中央には一つのテーブルがあり、そこにはお茶菓子と紅茶のにおいが漂っている。
円形のテラスのような場所の周りには花壇があり、それぞれの季節の花と木が植えてある。
かちゃり、と。
庭園にあるステージの方向から聞こえる歌声を聞きながら、お茶を飲んでいる三人の姿があった。
曲が響く。
二人しかいない雲の上の庭園で歌が流れる。
聴こえる声は五つ。僕とミクと女の子の声が三つ。
声が聞こえているだけで姿は見えない。だけど、
どこでどの動きをしているかわかる。

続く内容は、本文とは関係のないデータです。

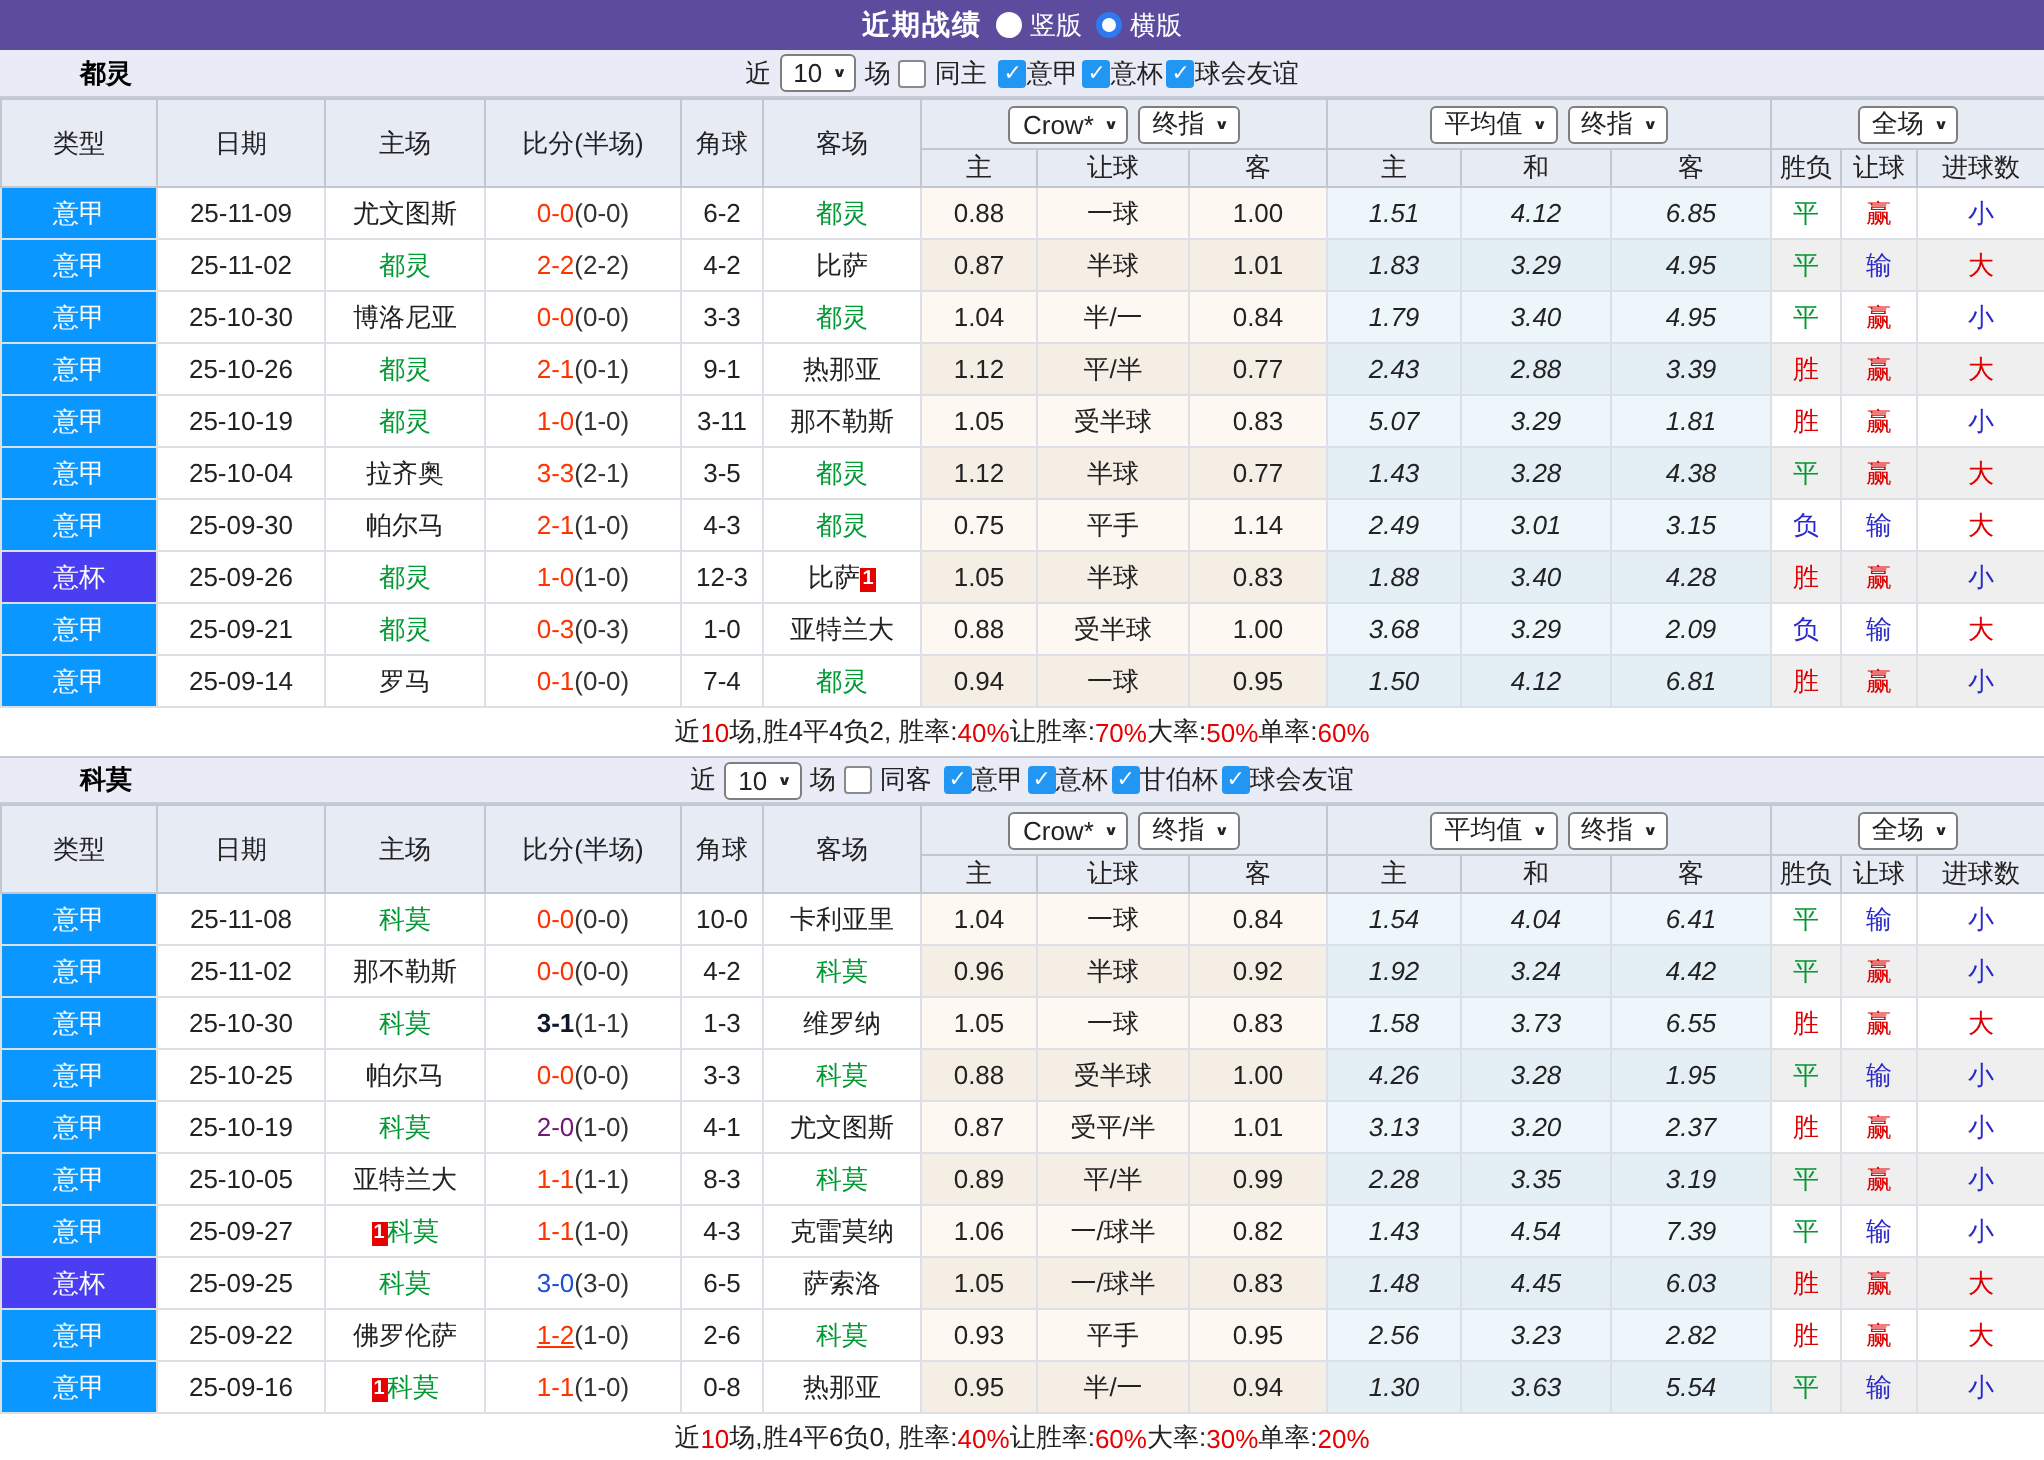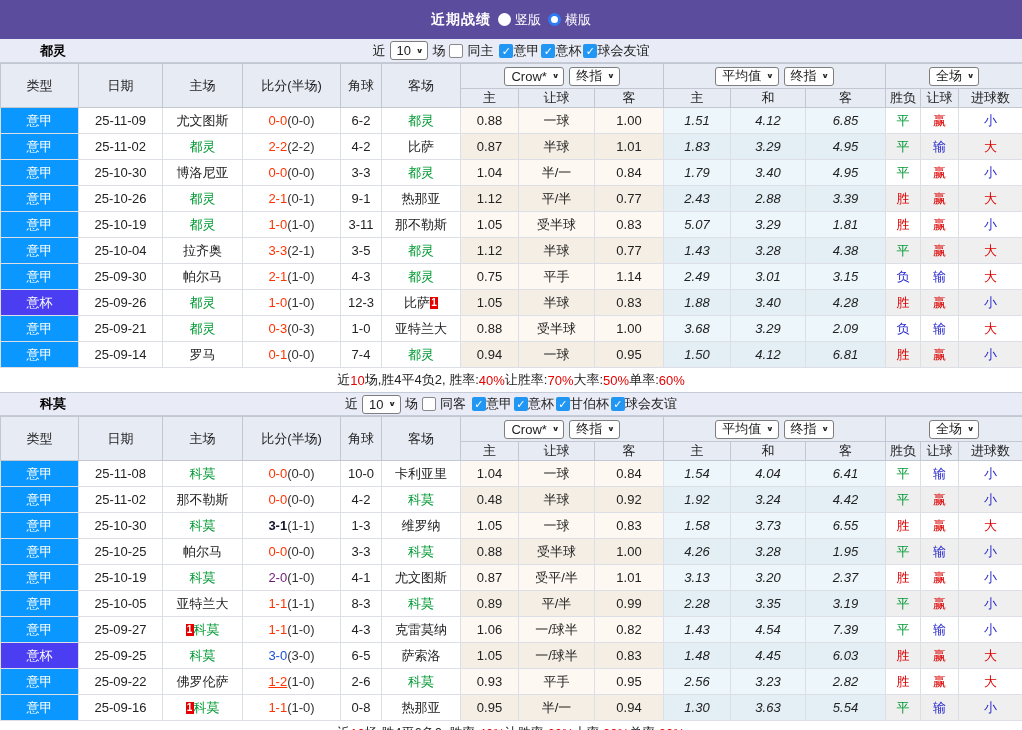"近期战绩" .topbar { height: 39px -> 25px }
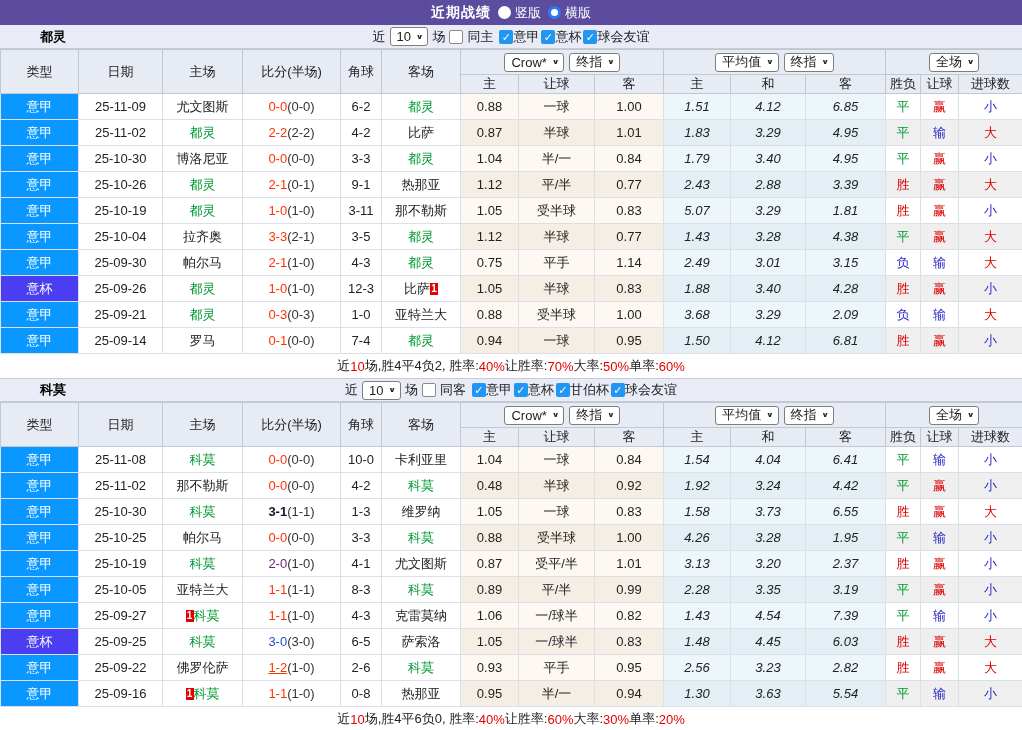"0.48" td.asia { text: 0.48 -> 0.96 }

どんなふうに歌っているか手に取るようにわかる。
それは僕だけじゃない、みんなだって同じらしい。
楽器を弾く時でも、踊るその時でも、思いを伝えるその表情さえも。
その一切を見ることも、触ることもできない。
それでも、僕は伝える。
歪でも互いの生きる意味となるように。
顔も名前もどこにいるかなんて知らずに僕は自分とみんなを繋ぐために歌う。
あたしはミクと、姿の見えない誰かと歌を歌う。
声しか聞こえなくてもあたしたちはお互いに何を伝えたいのかわかる。
誰かのために歌いたかったあたしを肯定してくれた。
一人だったあたしに手を伸ばしてくれた。
どんなに否定されたってもあたしは構わない。
みんなが肯定してくれるから。
あたしはみんなが伸ばしてくれた手を離さない。
だから次は、
あたしがみんなに手を伸ばす番
だからあたしはこの手でその想いを弾いて歌う。
空の上にある庭園。
見えない誰かとともに私は歌い、踊る。
聞いてくれる人たちのためにステージの上で歌った声で。
姿形が見えなくても関係ない。
みんなが伝えたいことがわかるから。
味方なんていなかった。
家に帰っても一人だった。
それでも、私の辛かったものから振り切ることが出来たのはみんなのおかげだから。
泥だらけになっても、どんなに傷が出来ても、汚れたなんて言われても。
外から声を投げつける知らない人たちじゃなく、綺麗と言ってくれたみんなために私は歌う。
日の差す庭園で私は歌う。
顔も知らなくて姿の見えない好きな人たちと。
色がなかった。
私には何もかもがあったけどそれだけはなかった。
世界のすべてが本当にモノクロってわけじゃなくてそう感じるだけ。
楽しくなかった、何もかもがつまらなかった。
簡単に何でもできてしまう、それだけで理解されなかった。
だけど、みんなはそれを”すごい”って言ってくれた。
肯定してくれた。
理解してくれた。
たったそれだけで私の世界は変わった。
いろんな感情があふれて止まらないのが初めてだった。
私に色を与えてくれたみんなに何ができるかわからないけど、今はただ。
みんなのためにこの感情を歌う。
ミクからここは僕らの思いでできた場所と言われた。
本当にそうだった。
僕は、
あたしは、
私は、
私は、
誰かを最後まで守りたかったから。
誰かに手を伸ばしたかったから。
誰かの特別になりたかったから。
誰かと理解り合いたかったから。
呪いでも共依存でも、
何を言われたってもいい。
今は。これからは。
ここにいるみんなとずっと一緒に歌を紡いでいたい。